Weaning off the reliance on a nipple shield is important to minimize these risks. Learning to nurse without the nipple shield also makes it easier to breastfeed wherever you happen to be, saves you the trouble of cleaning the shield, and may make the overall breastfeeding experience feel more “natural” and rewarding. But it can feel a little scary to leave behind the security of using a tool that’s worked before.

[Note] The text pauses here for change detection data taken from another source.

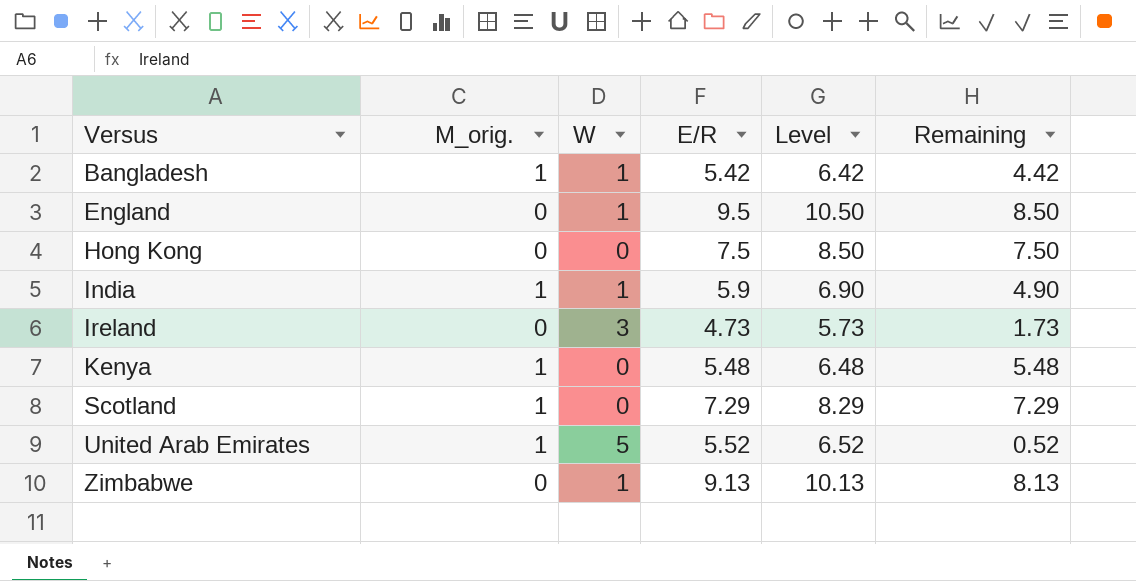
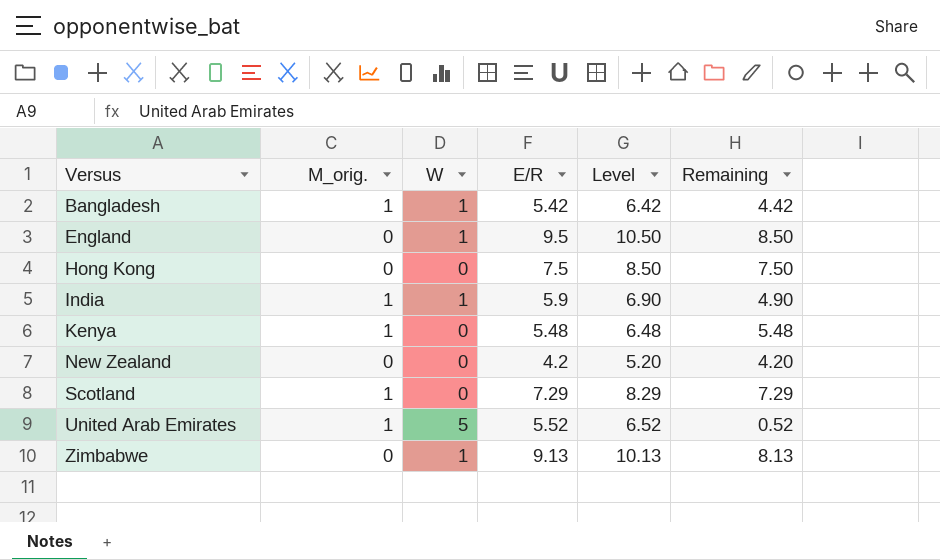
row Ireland: 0 | 3 | 4.73 | 5.73 | 1.73 -> none
row New Zealand: none -> 0 | 0 | 4.2 | 5.20 | 4.20

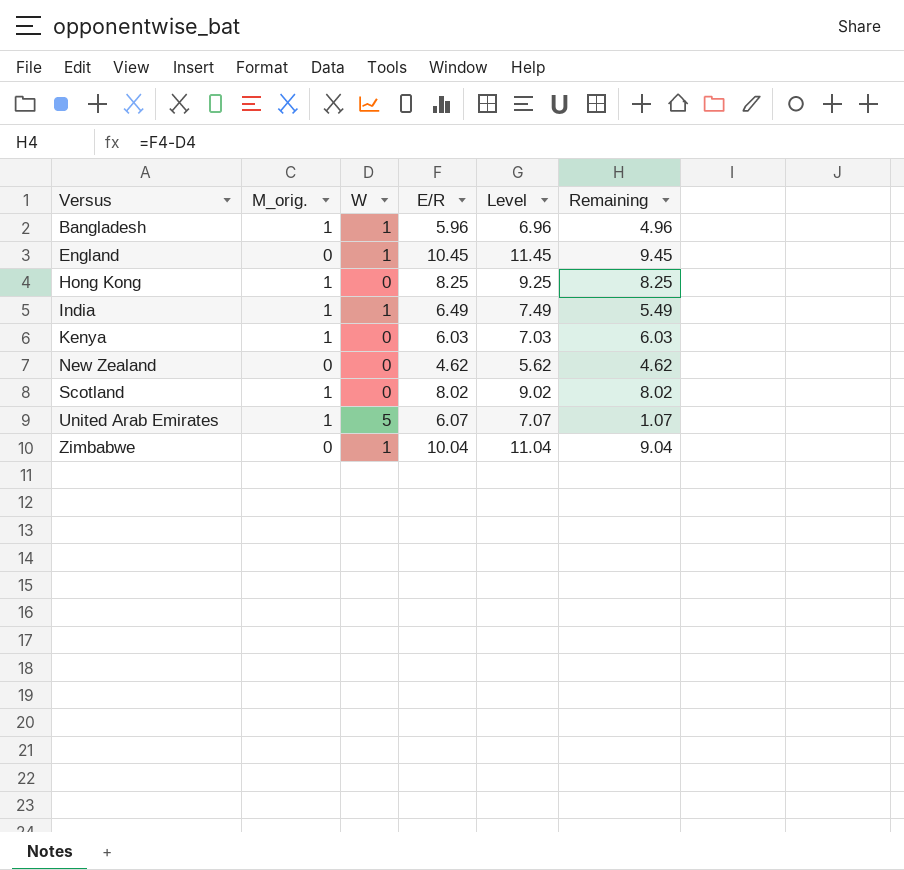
Bangladesh | E/R: 5.42 -> 5.96
Bangladesh | Level: 6.42 -> 6.96
Bangladesh | Remaining: 4.42 -> 4.96
England | E/R: 9.5 -> 10.45
England | Level: 10.50 -> 11.45
England | Remaining: 8.50 -> 9.45
Hong Kong | M_orig.: 0 -> 1
Hong Kong | E/R: 7.5 -> 8.25
Hong Kong | Level: 8.50 -> 9.25
Hong Kong | Remaining: 7.50 -> 8.25
India | E/R: 5.9 -> 6.49
India | Level: 6.90 -> 7.49
India | Remaining: 4.90 -> 5.49
Kenya | E/R: 5.48 -> 6.03
Kenya | Level: 6.48 -> 7.03
Kenya | Remaining: 5.48 -> 6.03
New Zealand | E/R: 4.2 -> 4.62
New Zealand | Level: 5.20 -> 5.62
New Zealand | Remaining: 4.20 -> 4.62
Scotland | E/R: 7.29 -> 8.02
Scotland | Level: 8.29 -> 9.02
Scotland | Remaining: 7.29 -> 8.02
United Arab Emirates | E/R: 5.52 -> 6.07
United Arab Emirates | Level: 6.52 -> 7.07
United Arab Emirates | Remaining: 0.52 -> 1.07
Zimbabwe | E/R: 9.13 -> 10.04
Zimbabwe | Level: 10.13 -> 11.04
Zimbabwe | Remaining: 8.13 -> 9.04

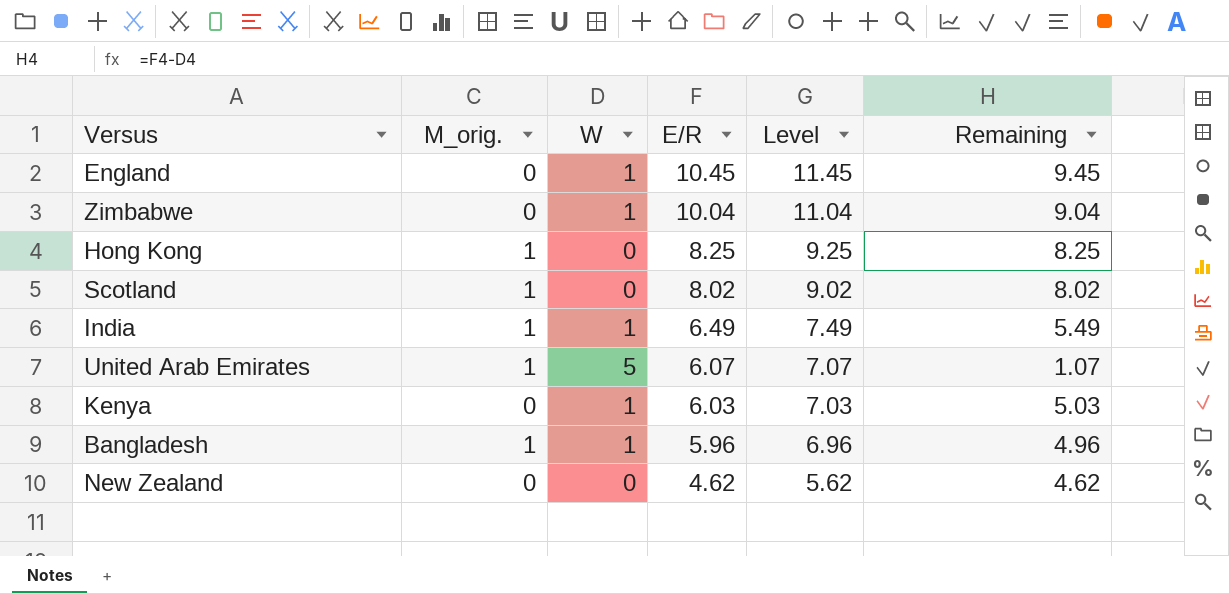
row order: Versus ascending -> E/R descending
Kenya | M_orig.: 1 -> 0
Kenya | W: 0 -> 1
Kenya | Remaining: 6.03 -> 5.03

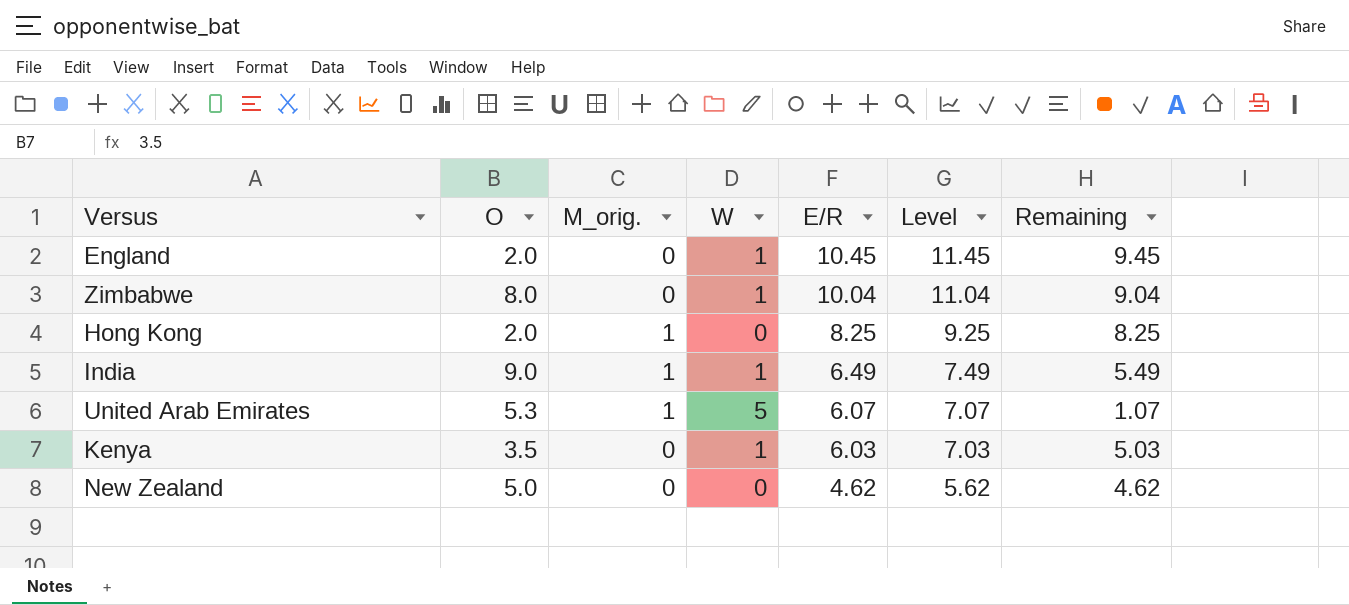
column O | position: none -> 2
row Scotland: 1 | 0 | 8.02 | 9.02 | 8.02 -> none
row Bangladesh: 1 | 1 | 5.96 | 6.96 | 4.96 -> none

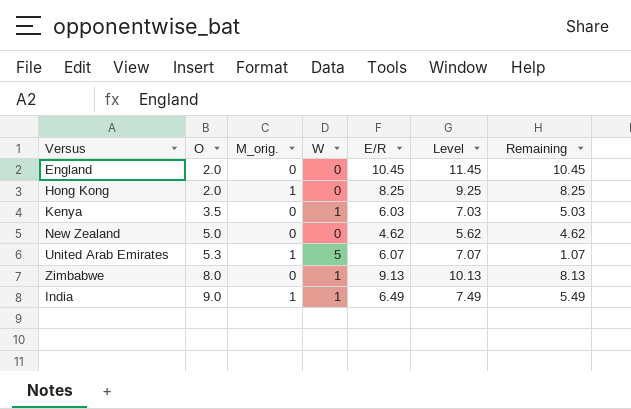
row order: E/R descending -> O ascending
England | W: 1 -> 0
England | Remaining: 9.45 -> 10.45
Zimbabwe | E/R: 10.04 -> 9.13
Zimbabwe | Level: 11.04 -> 10.13
Zimbabwe | Remaining: 9.04 -> 8.13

At first, my lactation consultant suggested I latch my baby on with the nipple shield, wait a few minutes, and pull off a swift maneuver where I would break the latch, whip off the shield, and relatch her before she noticed the shield was gone. If this sounds good to you, try it out! To be honest, I told my lactation consultant this sounded like some Houdini-level skill, and I wanted an easier alternative. Here are strategies that worked for me:
- Nurse on the “good” side first. Since I only needed the shield for one side, I took the edge off my baby’s hunger on the other side first. She wasn’t as ravenous and impatient when it came time to try the other breast shield-free.
- Try without the shield every other nursing session. Quitting the shield gradually kept me more relaxed.
- Hold your breast like a cheeseburger. Squeezing the top and bottom like you’re getting ready to chomp into a big sandwich makes your nipple and surrounding area feel firmer, which can make it easier for baby to latch.
- Pump for a few minutes first. Babies can get impatient waiting for milk letdown to happen. If your letdown is slow, “warming up” for a few minutes by hand expressing or using a breast pump can help your baby get a more immediate reward. A pump should also help elongate your nipple, making latching easier.